US lawmakers urge scrutiny of fashion firm Shein over forced labor reports

A bipartisan group of US lawmakers has urged securities regulators to require fashion upstart Shein to attest it does not use forced Chinese labor as a condition of a public offering.

Citing reports that the fast-growing discount apparel company uses cotton from the Xinjiang Uyghur Autonomous Region, two dozen members of the House of Representatives urged action from the head of the US Securities and Exchange Commission.

“Shein is aggressively raising capital and plans to execute an IPO before the end of this calendar year,” they said in a May 1 letter.

“We request that you set forth regulations and mandate Shein to certify via independent verification that the company does not use Uyghur forced labor as a condition of being registered to issue securities in the United States.”

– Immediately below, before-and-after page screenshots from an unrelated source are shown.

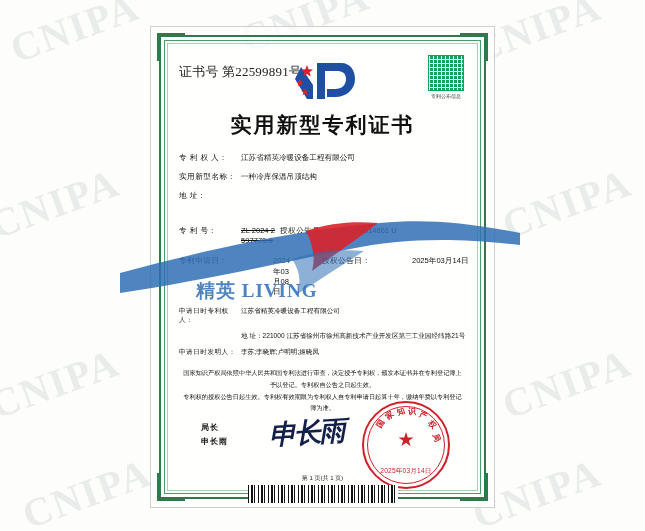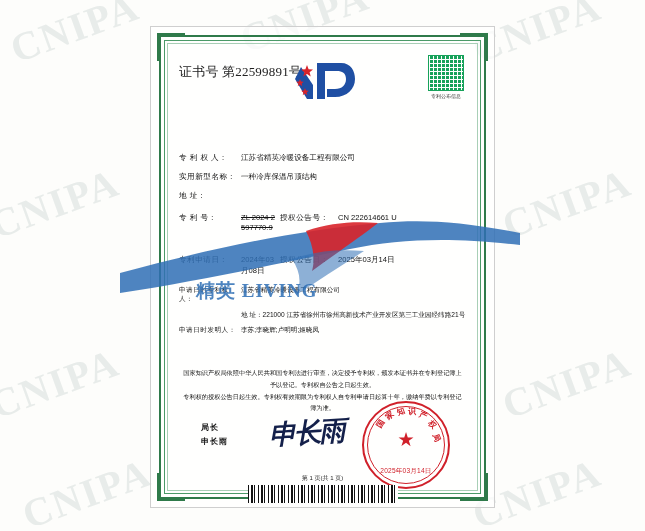--- a/index.html
+++ b/index.html
@@ -355,6 +355,7 @@
         <polygon points="18,29 19,31.6 21.8,31.7 19.6,33.5 20.3,36.2 18,34.6 15.7,36.2 16.4,33.5 14.2,31.7 17,31.6" fill="#d8232a"></polygon>
       </svg>
 
+      <div id="title">实用新型专利证书</div>
 
       <div class="rows">
 

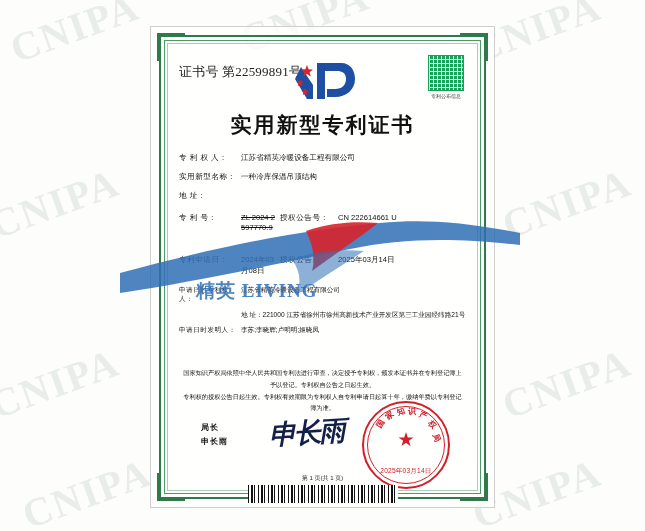--- a/index.html
+++ b/index.html
@@ -374,7 +374,7 @@
         </div>
 
 
-        <div class="row" style="margin-top:12px;">
+        <div class="row" style="margin-top:25px;">
           <span class="lbl">专 利 号：</span>
           <span class="val strike">ZL 2024 2 597770.9</span>
           <span class="lbl" style="width:58px;flex:0 0 58px;">授权公告号：</span>

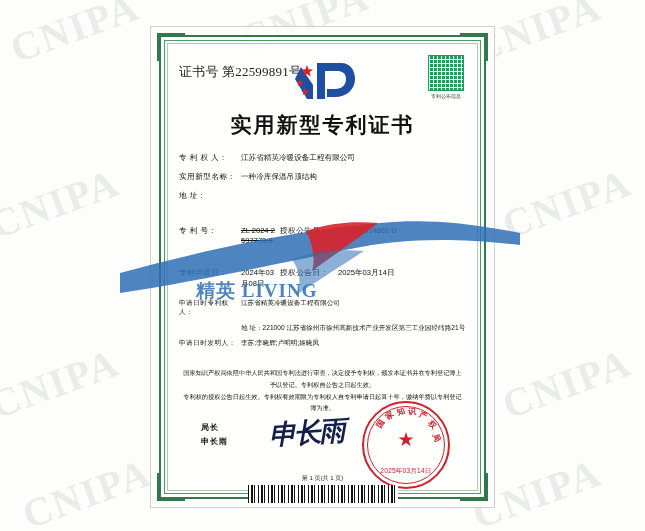--- a/index.html
+++ b/index.html
@@ -381,7 +381,7 @@
           <span class="val2">CN 222614661 U</span>
         </div>
 
-        <div class="row" style="margin-top:22px;">
+        <div class="row" style="margin-top:10px;gap:32px;">
           <span class="lbl">专利申请日：</span>
           <span class="val">2024年03月08日</span>
           <span class="lbl" style="width:58px;flex:0 0 58px;">授权公告日：</span>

The letter was organized by Virginia Democrat Jennifer Wexton and Tennessee Republican John Rose and signed by 24 House members.

A Shein spokesperson said the company has no suppliers in the Xinjiang Region and that it has “zero tolerance” for forced labor.

“We take visibility across our entire supply chain seriously, and we are committed to respecting human rights and adhering to local laws in each market we operate in,” the spokesperson said.

“Our suppliers must adhere to a strict code of conduct that is aligned to the International Labor Organization’s core conventions.”

Founded in 2008 in China and currently based in Singapore, Shein has been called an example of “fast fashion,” utilizing TikTok and other online platforms to market its goods.

Human rights groups say the Uyghurs are subjected to mass incarceration in forced labor camps and banned from expressing their culture.

Beijing says the ethnic minority is not being repressed and that any security measures in their northwestern region of Xinjiang are a response to a terrorism threat.